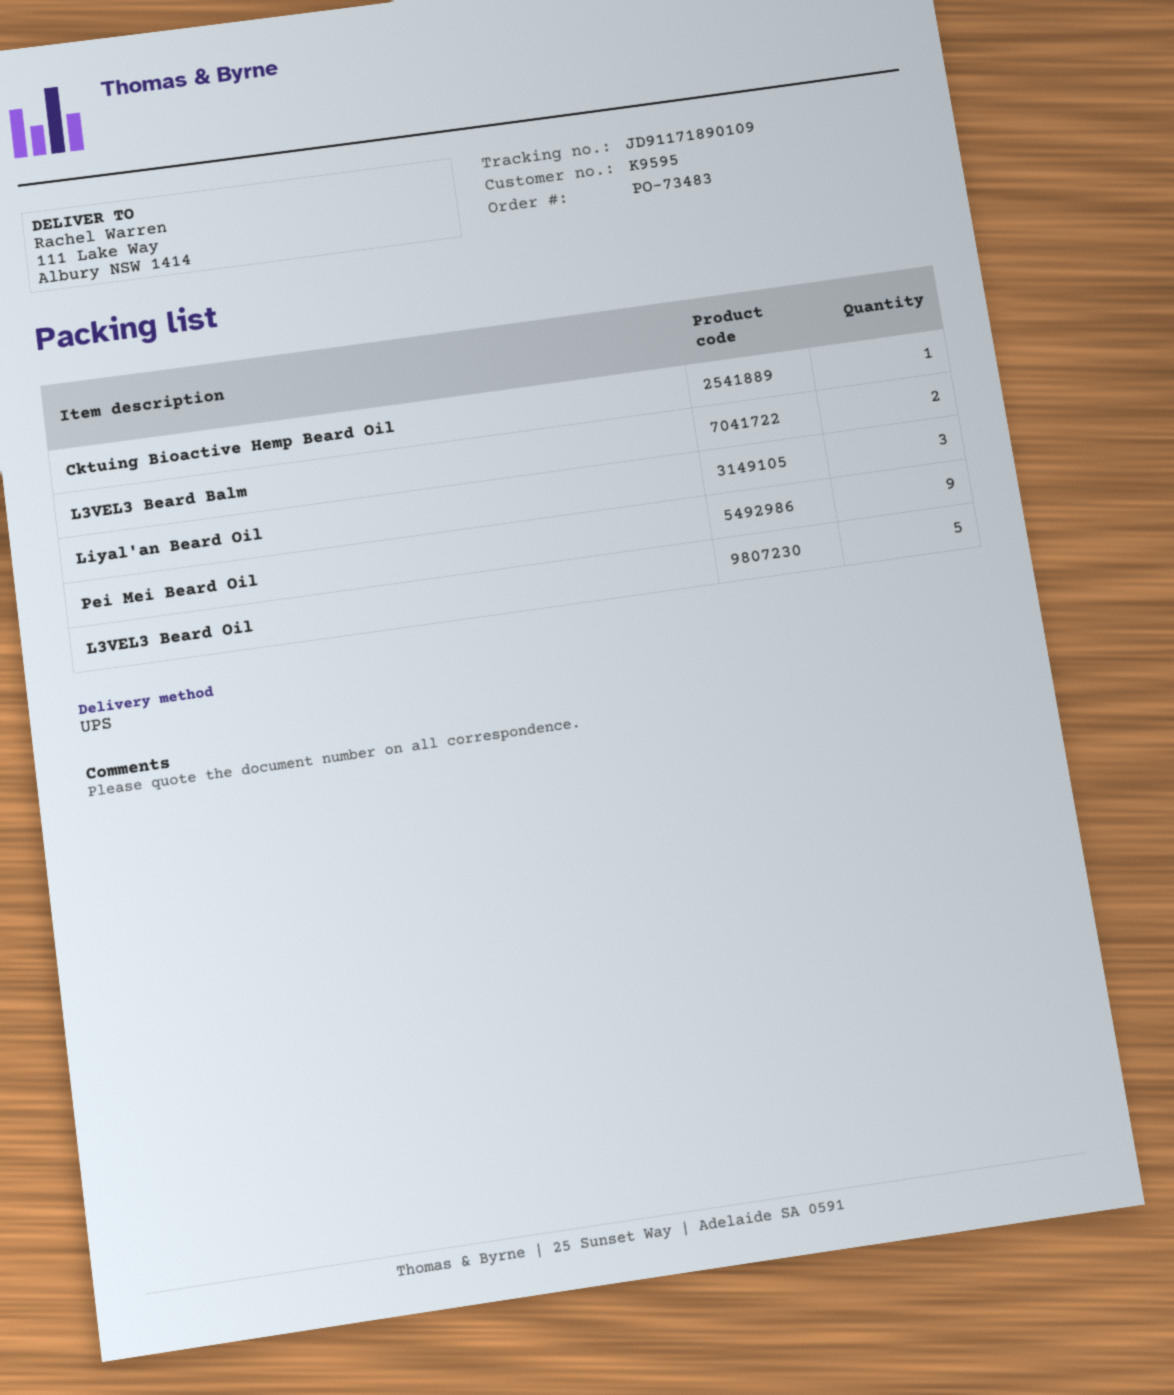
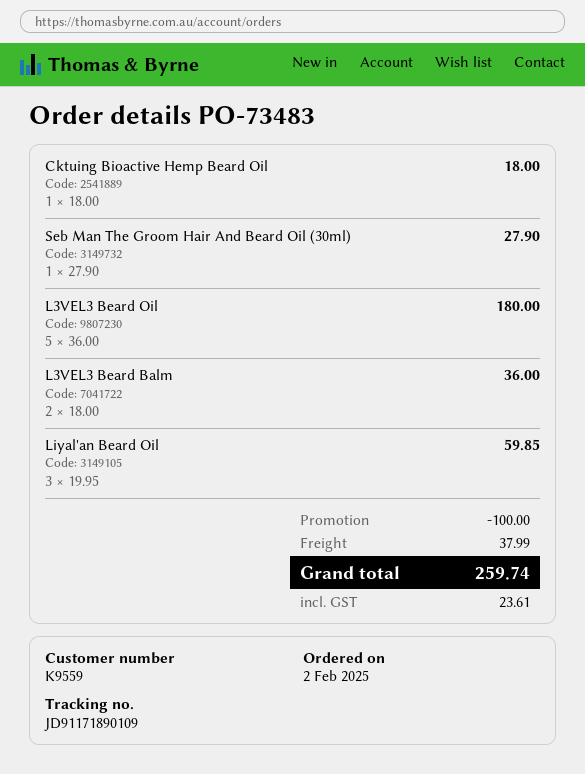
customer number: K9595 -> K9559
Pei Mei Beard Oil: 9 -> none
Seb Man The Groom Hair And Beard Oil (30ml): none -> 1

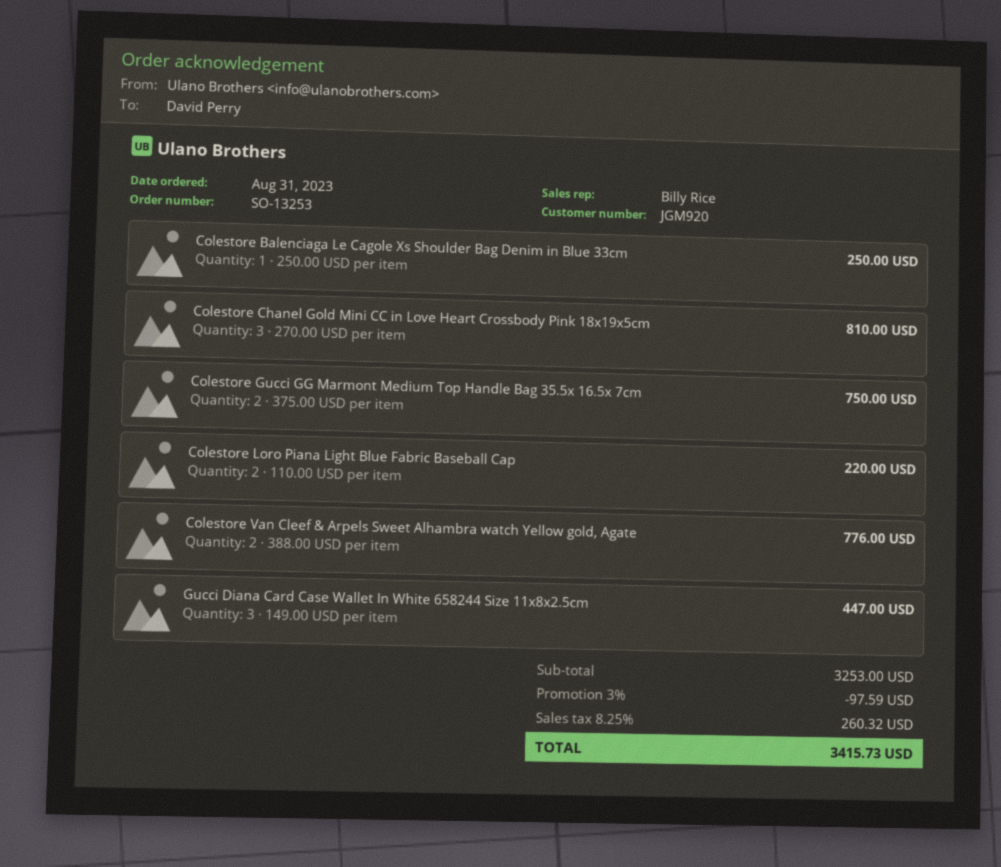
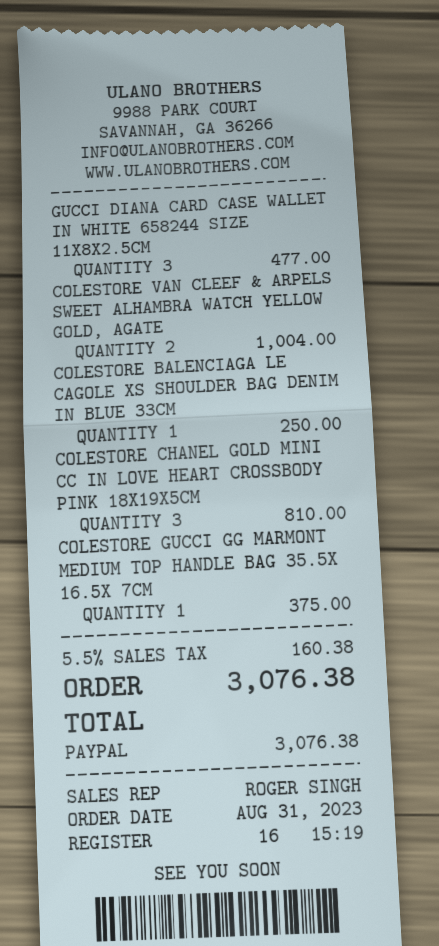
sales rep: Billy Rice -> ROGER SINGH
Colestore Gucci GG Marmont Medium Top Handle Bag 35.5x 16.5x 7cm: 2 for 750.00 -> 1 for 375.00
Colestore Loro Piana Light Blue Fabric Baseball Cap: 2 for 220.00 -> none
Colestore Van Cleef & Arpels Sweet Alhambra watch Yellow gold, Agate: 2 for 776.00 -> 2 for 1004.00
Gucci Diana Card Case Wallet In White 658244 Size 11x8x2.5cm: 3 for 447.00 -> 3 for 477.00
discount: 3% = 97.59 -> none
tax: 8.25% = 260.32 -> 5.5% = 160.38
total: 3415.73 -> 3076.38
==
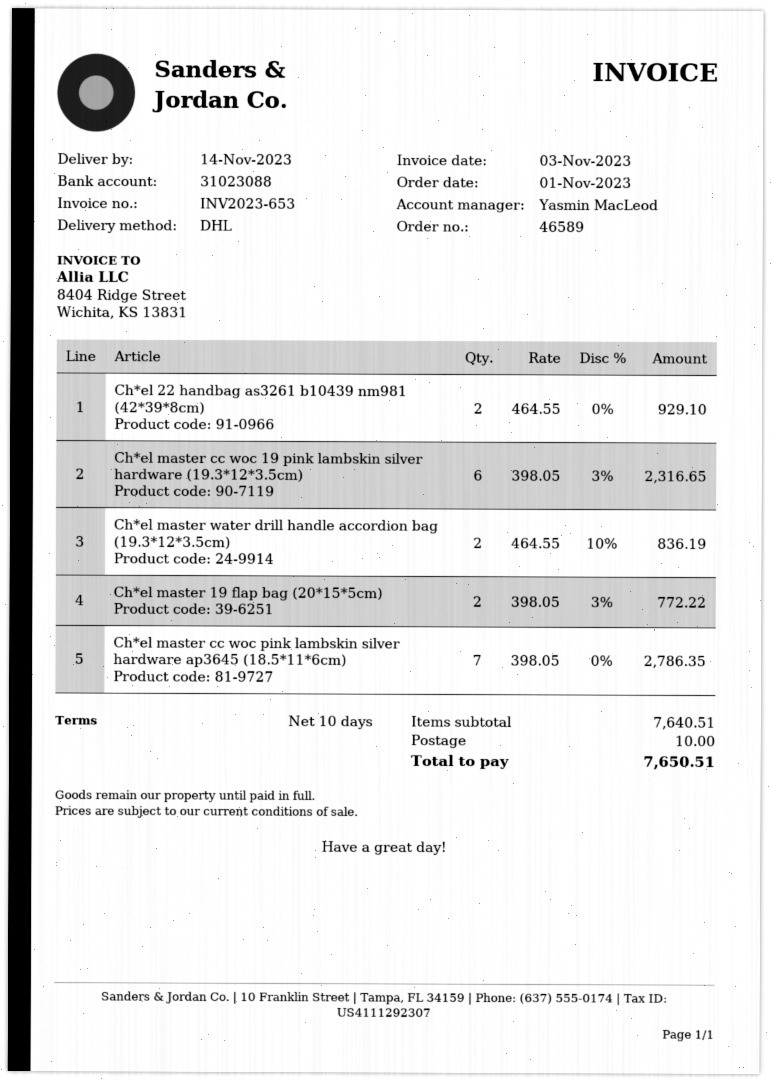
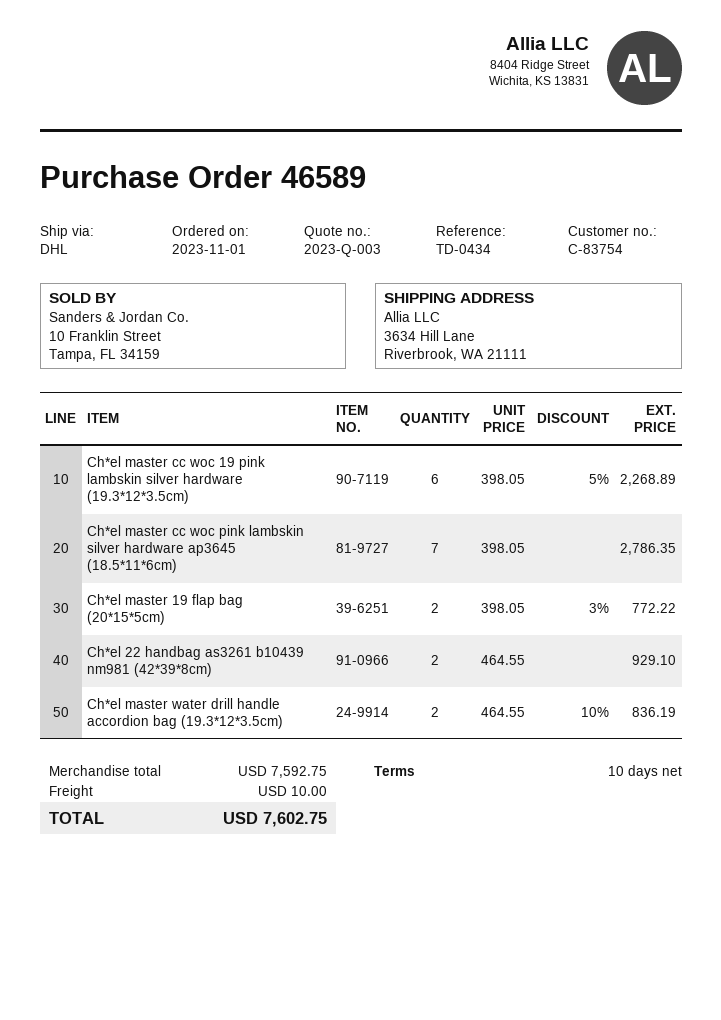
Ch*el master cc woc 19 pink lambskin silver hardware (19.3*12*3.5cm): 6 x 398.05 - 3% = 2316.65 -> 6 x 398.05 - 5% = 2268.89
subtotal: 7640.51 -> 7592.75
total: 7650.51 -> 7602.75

TASK DIRECTIONS: Every line above from the line with "Colestore Gucci GG" to the line with "discount: 3% = 97.59 -> none" is wanted, ends included; write them out exactly and add no other line.

PROBLEM SOLUTION:
Colestore Gucci GG Marmont Medium Top Handle Bag 35.5x 16.5x 7cm: 2 for 750.00 -> 1 for 375.00
Colestore Loro Piana Light Blue Fabric Baseball Cap: 2 for 220.00 -> none
Colestore Van Cleef & Arpels Sweet Alhambra watch Yellow gold, Agate: 2 for 776.00 -> 2 for 1004.00
Gucci Diana Card Case Wallet In White 658244 Size 11x8x2.5cm: 3 for 447.00 -> 3 for 477.00
discount: 3% = 97.59 -> none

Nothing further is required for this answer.